Activity:
Which lines in the material below contain the word "AZUL"? Copy each of them.

Input for this task:
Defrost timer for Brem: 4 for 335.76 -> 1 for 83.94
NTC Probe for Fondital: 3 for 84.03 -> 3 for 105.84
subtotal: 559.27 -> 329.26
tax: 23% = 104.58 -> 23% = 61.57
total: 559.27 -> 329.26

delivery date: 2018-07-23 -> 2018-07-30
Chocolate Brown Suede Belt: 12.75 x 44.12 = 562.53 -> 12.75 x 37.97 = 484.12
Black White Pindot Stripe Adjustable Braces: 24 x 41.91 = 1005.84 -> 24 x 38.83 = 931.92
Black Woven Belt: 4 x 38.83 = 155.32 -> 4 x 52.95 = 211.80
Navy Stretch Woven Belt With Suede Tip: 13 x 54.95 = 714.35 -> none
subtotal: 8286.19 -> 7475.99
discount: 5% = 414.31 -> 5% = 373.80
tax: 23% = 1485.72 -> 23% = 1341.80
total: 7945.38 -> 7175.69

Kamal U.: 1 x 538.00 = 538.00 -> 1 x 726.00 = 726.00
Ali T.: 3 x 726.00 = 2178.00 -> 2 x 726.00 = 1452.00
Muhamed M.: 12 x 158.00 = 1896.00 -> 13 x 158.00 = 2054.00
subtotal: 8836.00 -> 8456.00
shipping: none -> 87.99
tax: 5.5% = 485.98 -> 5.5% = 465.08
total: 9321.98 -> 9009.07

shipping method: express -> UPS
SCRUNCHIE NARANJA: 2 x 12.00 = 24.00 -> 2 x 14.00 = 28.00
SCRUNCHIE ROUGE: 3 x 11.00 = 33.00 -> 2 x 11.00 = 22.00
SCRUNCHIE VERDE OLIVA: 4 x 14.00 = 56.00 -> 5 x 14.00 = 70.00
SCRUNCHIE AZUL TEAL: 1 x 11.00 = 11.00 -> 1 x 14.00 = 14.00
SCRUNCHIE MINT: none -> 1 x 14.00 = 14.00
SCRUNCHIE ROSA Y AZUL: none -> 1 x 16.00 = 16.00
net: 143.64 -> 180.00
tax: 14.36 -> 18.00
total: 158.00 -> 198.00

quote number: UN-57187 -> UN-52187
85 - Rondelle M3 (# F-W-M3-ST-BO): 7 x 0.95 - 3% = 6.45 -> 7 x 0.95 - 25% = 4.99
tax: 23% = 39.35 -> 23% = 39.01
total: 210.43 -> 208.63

Output for this exercise:
SCRUNCHIE AZUL TEAL: 1 x 11.00 = 11.00 -> 1 x 14.00 = 14.00
SCRUNCHIE ROSA Y AZUL: none -> 1 x 16.00 = 16.00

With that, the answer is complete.